11.07.2017 > 13.07.2017

Eric Bottero


Présentation des oeuvres // ateliers

" (..) Je le rejoins le 1er juillet, en pleine saison des pluies. Je trouve un artiste affairé, composant des installations et des sculptures qui mêlent pharmacopée vaudou et pharmacopée occidentale sur le métissage desquelles il invite le spectateur à réfléchir. (...)

Parti sans idées préconçues sur la manière dont il réaliserait ses sculptures, il avait en revanche quelques pistes concernant ce qu’il souhaitait faire en photographie. Dans ses bagages, il avait apporté des masques blancs destinés à l’origine à être peints par des enfants. Dans la même lignée que la composition de ses sculptures, il les a enduits avec de l’argile, de la colle à bois et de la peinture avant de les rehausser et les accessoiriser avec ces petits objets rituels trouvés sur le marché, peignes vaudou, cauris, fibres végétales et d’habiller ses modèles avec de simples étoffes blanches et monochromes. À partir de ces masques, le photographe produit deux séries : des portraits en pied de Béninois masqués et immobiles, et d’autres où ils sont en mouvement, projetés dans l’univers quotidien de Cotonou et ses alentours, le bruit de la ville et la luxuriance de la campagne. 

(...)

C’est dans ce contexte magico-religieux qu’Éric Bottero produit ses deux séries photographiques avec des Béninois masqués. Si les modèles insolites pris en pied sont en référence directe à l’une des activités de l’artiste, qui était portraitiste et photographe de mode, ceux inscrits dans un contexte urbain et rural font davantage référence à l’étrange, conjuguant fiction et réalité. Fiction, par le rôle qu’il a emprunté au féticheur en composant ses masques avec des matériaux cultuels. Réalité vécue par Éric Bottero, imprégné au quotidien de la culture vaudou, ses objets de rites, son exercice, sa pharmacopée — sur laquelle il a interagit dans ses sculptures.
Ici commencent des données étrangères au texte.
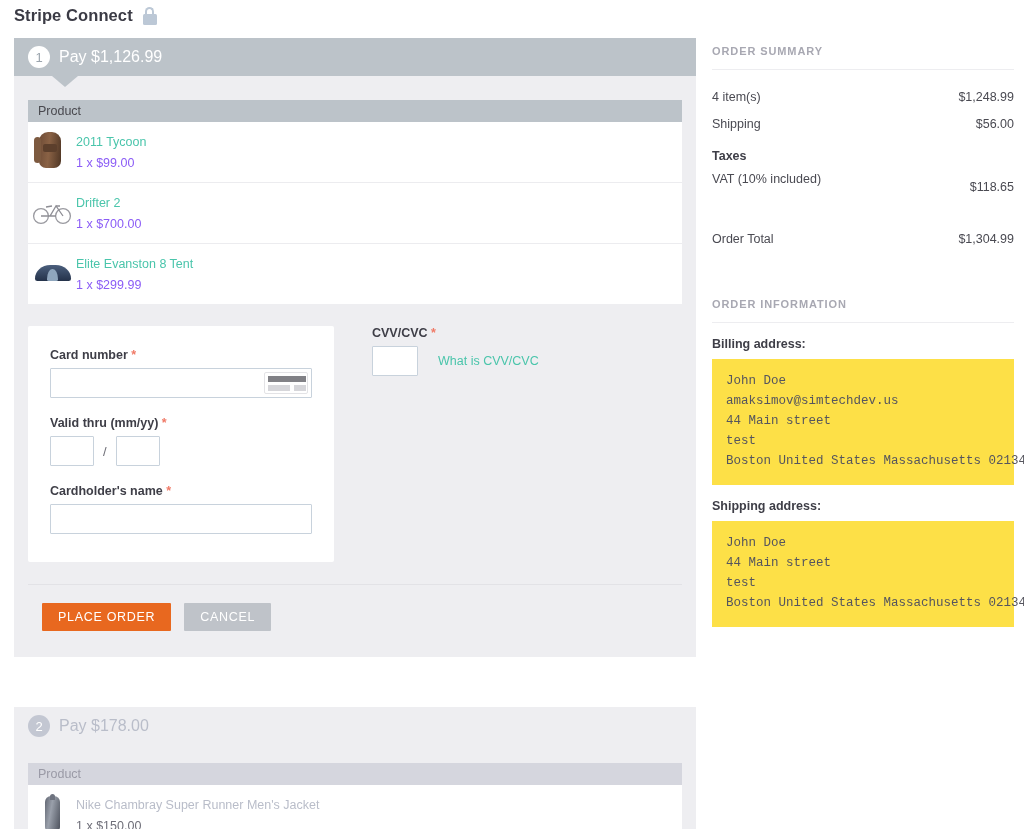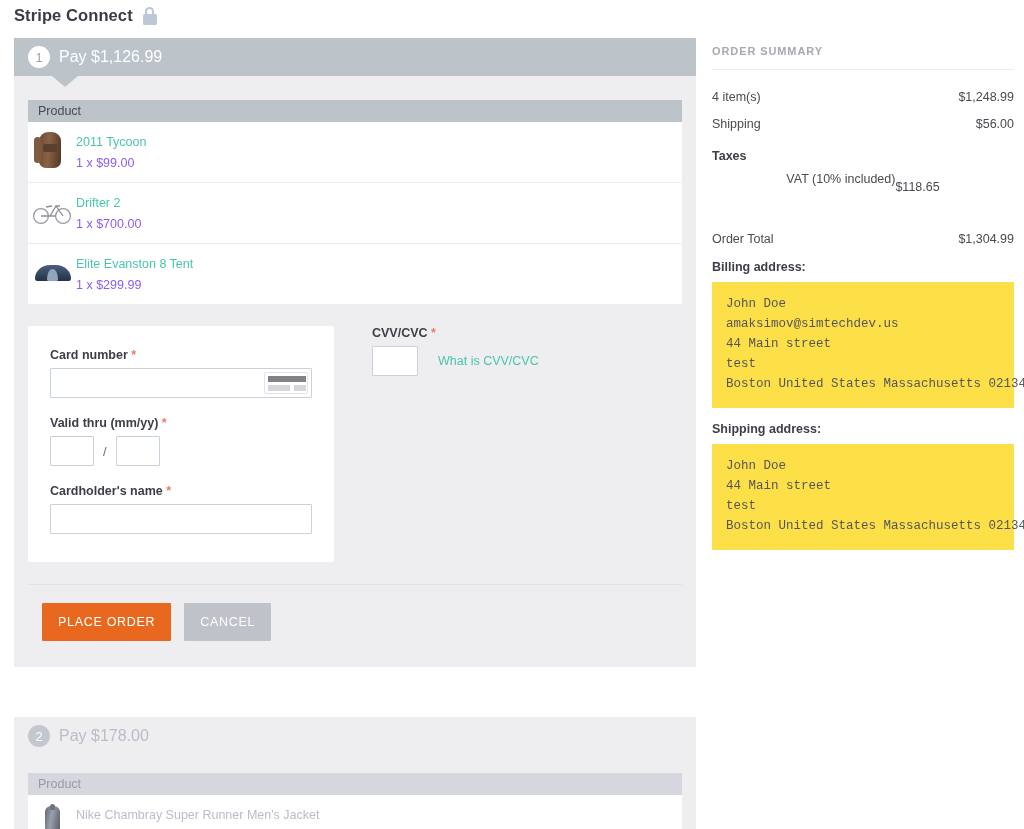--- a/index.html
+++ b/index.html
@@ -197,7 +197,7 @@
   }
   .sum-row.first { padding-top: 20px; }
   .sum-sub { font-weight: bold; color: #3e3e47; font-size: 12.5px; padding-top: 18px; }
-  .sum-row.vat { padding-top: 9px; justify-content: center; }
+  .sum-row.vat { padding-top: 9px; }
   .sum-row.vat .amt { align-self: flex-end; padding-top: 8px; }
   .sum-row.total { padding-top: 38px; }
 

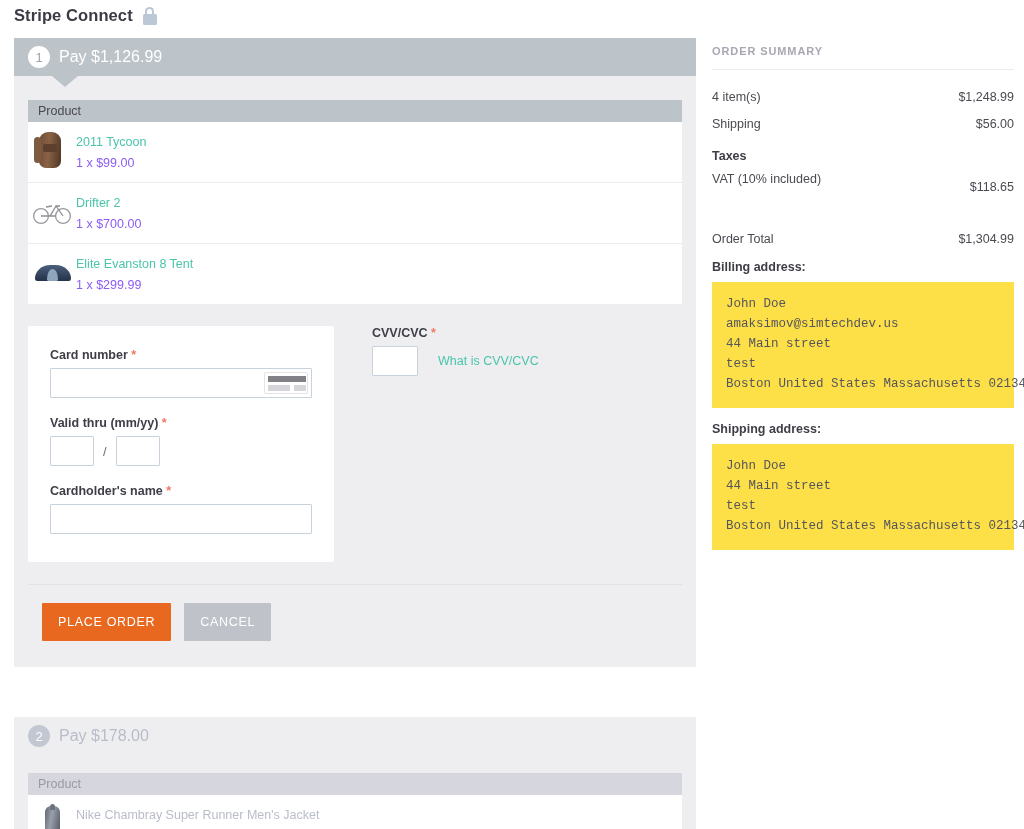--- a/index.html
+++ b/index.html
@@ -374,6 +374,7 @@
       <span class="amt">$1,304.99</span>
     </div>
 
+    <div class="sec-title sec-title-2">ORDER INFORMATION</div>
 
     <div class="addr-label">Billing address:</div>
     <div class="addr-box">

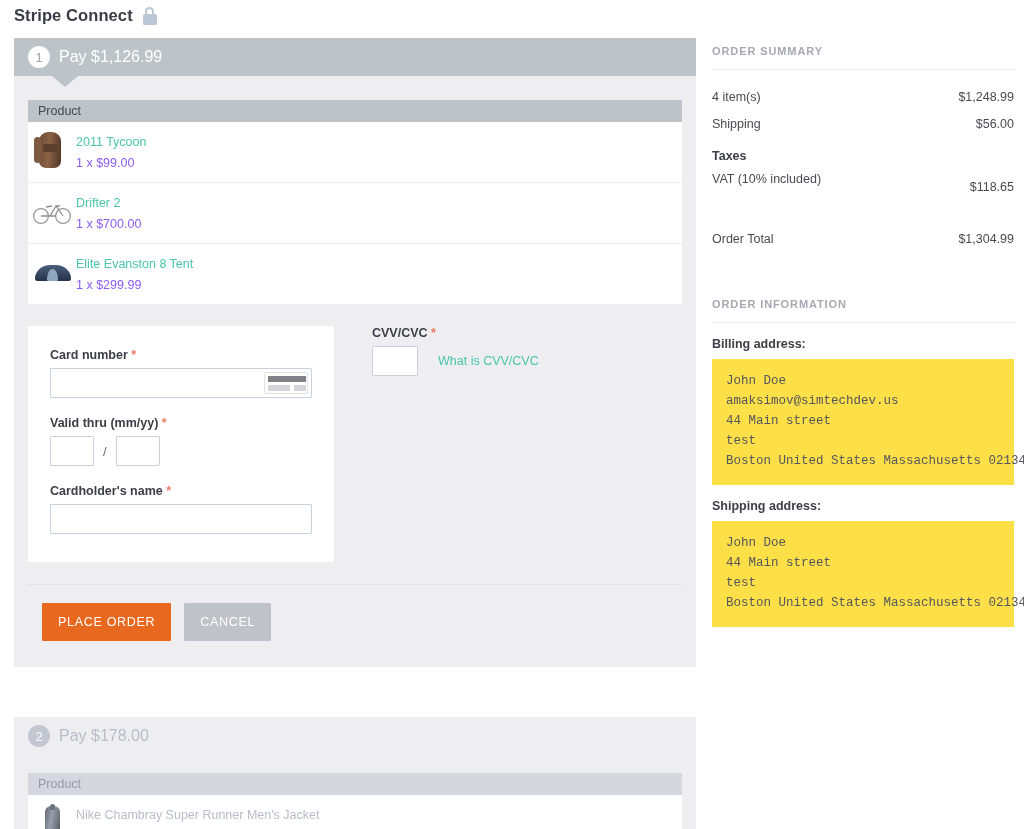--- a/index.html
+++ b/index.html
@@ -179,7 +179,7 @@
   .btn {
     border: none; font-family: "Liberation Sans", sans-serif;
     font-size: 12.5px; letter-spacing: .7px; color: #ffffff;
-    height: 38px; padding: 0 16px; cursor: pointer; border-radius: 1px;
+    height: 28px; padding: 0 16px; cursor: pointer; border-radius: 1px;
   }
   .btn-place { background: #e8681f; }
   .btn-cancel { background: #bfc3c9; }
Fiction, en plongeant ses modèles dans un univers qui n’est pas cérémoniel, mais banal, rendu tellement ordinaire que la population alentour semble les ignorer. Réalité, en prenant les clichés et en s’appuyant sur la véracité de l’épreuve photographique, devenue document, témoignage.
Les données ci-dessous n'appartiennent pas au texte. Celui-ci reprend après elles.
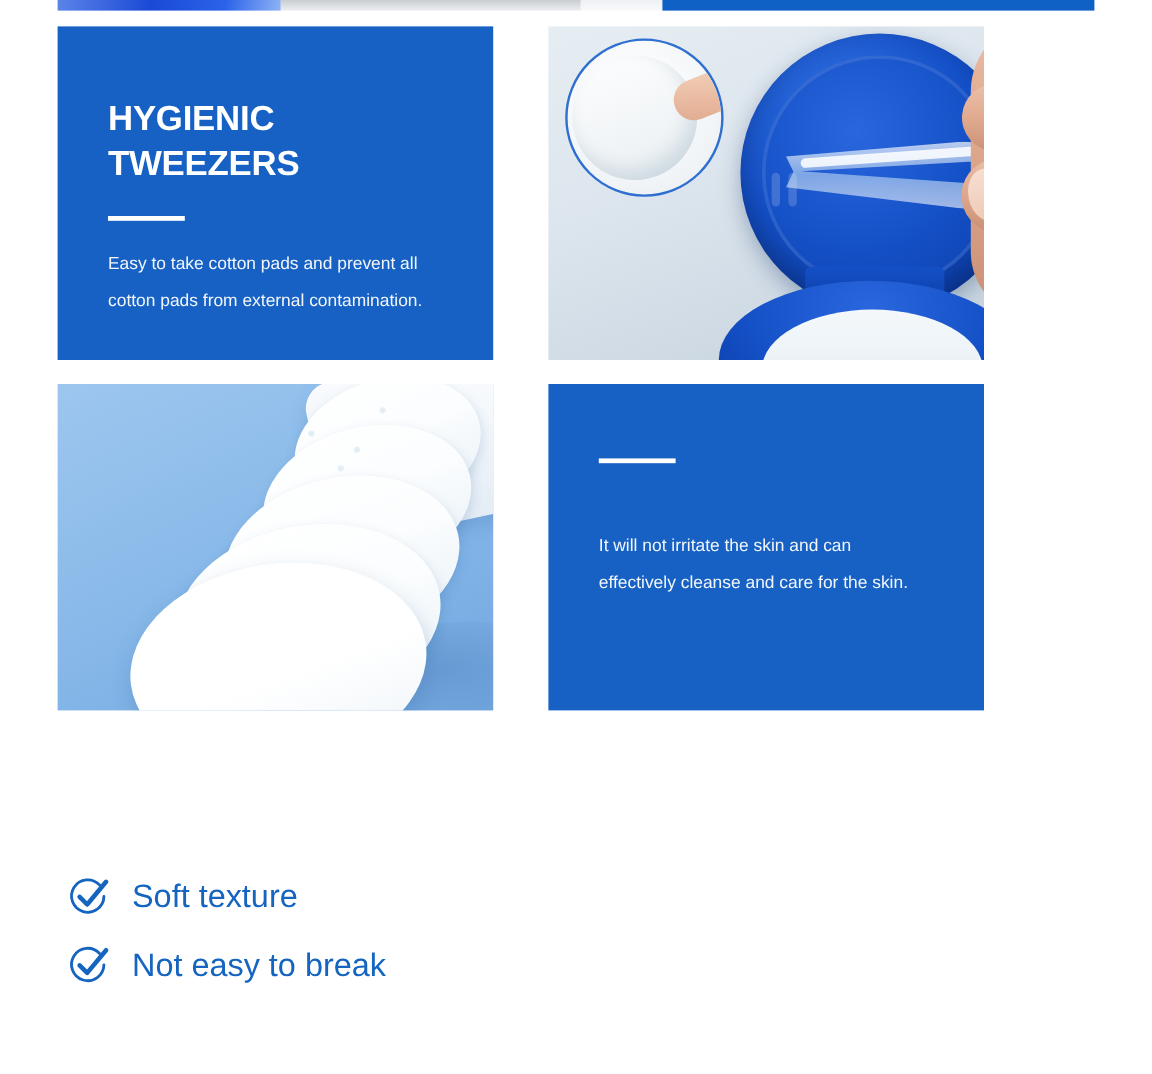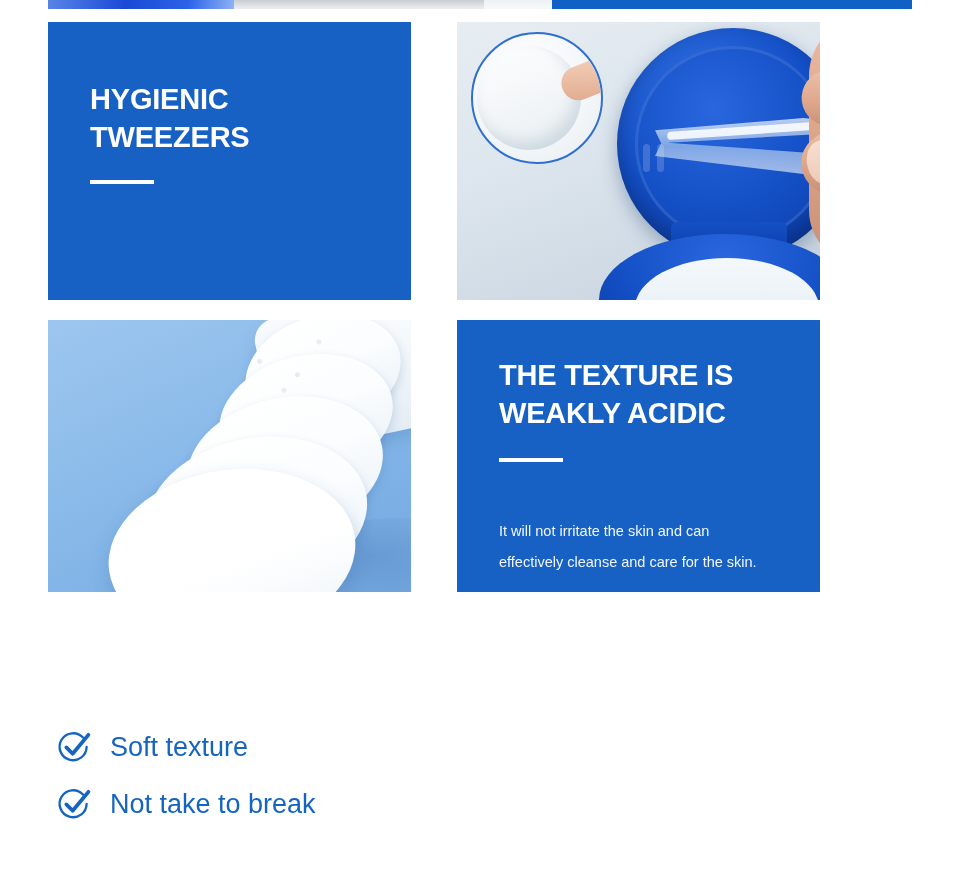--- a/index.html
+++ b/index.html
@@ -327,6 +327,8 @@
       <div class="copy-inner">
         <h2 class="feature-title">HYGIENIC TWEEZERS</h2>
         <div class="title-rule"></div>
+        <p class="feature-body">Easy to take cotton pads and prevent all
+cotton pads from external contamination.</p>
       </div>
     </div>
 

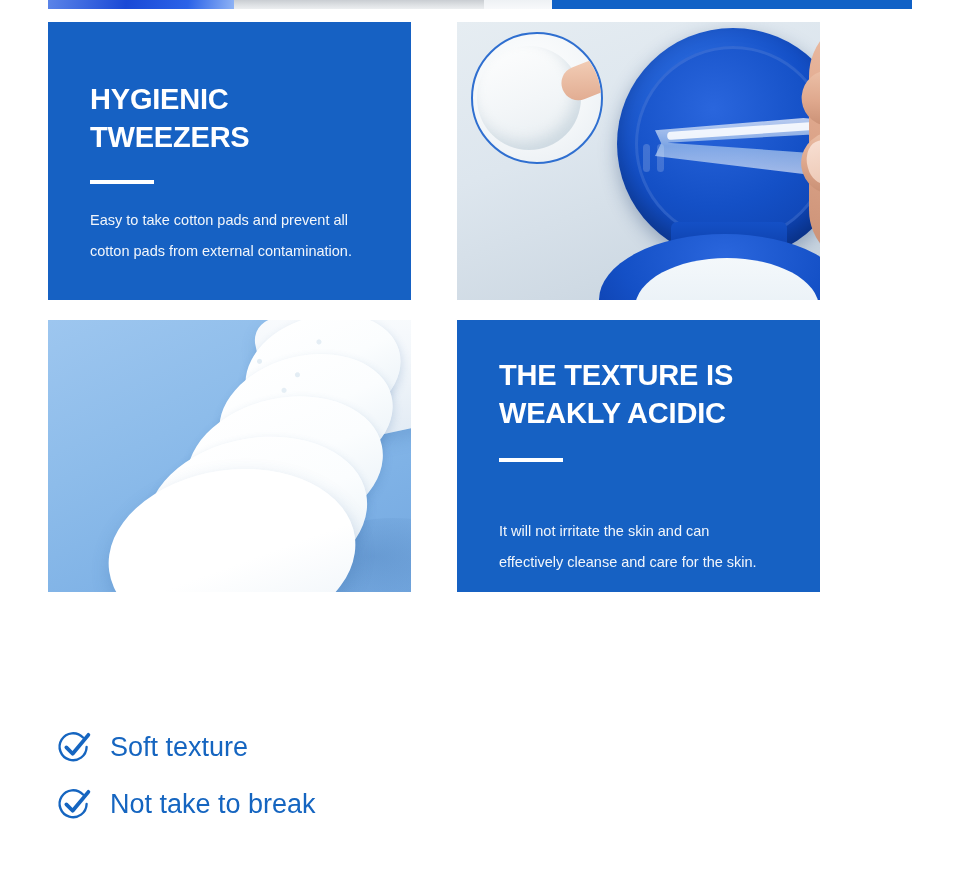--- a/index.html
+++ b/index.html
@@ -371,8 +371,6 @@
 
     <div class="copy-panel">
       <div class="copy-inner">
-        <h2 class="feature-title">THE TEXTURE IS
-WEAKLY ACIDIC</h2>
         <div class="title-rule"></div>
         <p class="feature-body">It will not irritate the skin and can
 effectively cleanse and care for the skin.</p>

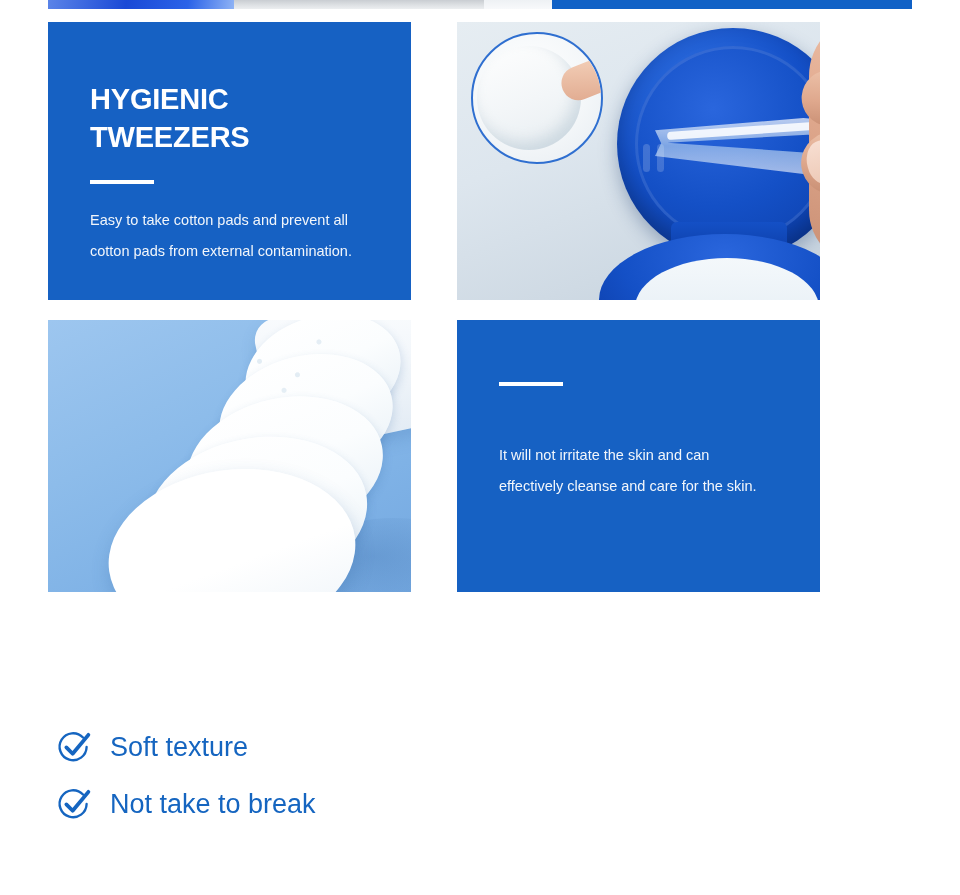--- a/index.html
+++ b/index.html
@@ -395,7 +395,7 @@
         <path d="M30 9.5 A15 15 0 1 0 34 20" fill="none" stroke="#1565c0" stroke-width="2.6" stroke-linecap="round"></path>
         <path d="M11.5 20.5 L18.5 27.5 L36 6.5" fill="none" stroke="#1565c0" stroke-width="4.2" stroke-linecap="round" stroke-linejoin="round"></path>
       </svg>
-      <span class="benefit-label">Not take to break</span>
+      <span class="benefit-label">Not easy to break</span>
     </li>
 
   </ul>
C’est donc d’une empathie avec la culture béninoise dont il est question dans le travail photographique d’Éric Bottero. Ne dérogeant pas à la règle de sculpter avant de photographier, de conceptualiser avant de créer, comme dans ses précédentes séries, il donne à voir avec ses images une réactivité au monde visible en même temps qu’à celle des manifestations de l’invisible et de l’exercice d’une spiritualité, dont nous fûmes les témoins. Invoquant l’étrange dans la banalité, l’insolite dans l’ordinaire, ses images ne sont pas le fruit du hasard, mais celui d’un intérêt profond pour les cultures extra-occidentales dans le contexte desquelles l’occasion lui fut donnée de s’en inspirer."

Extrait du texte Eric Bottero : Entre fiction et réalité de Valentine Plisnier, Coordinatrice des relations Paris-Cotonou pour la Galerie Vallois.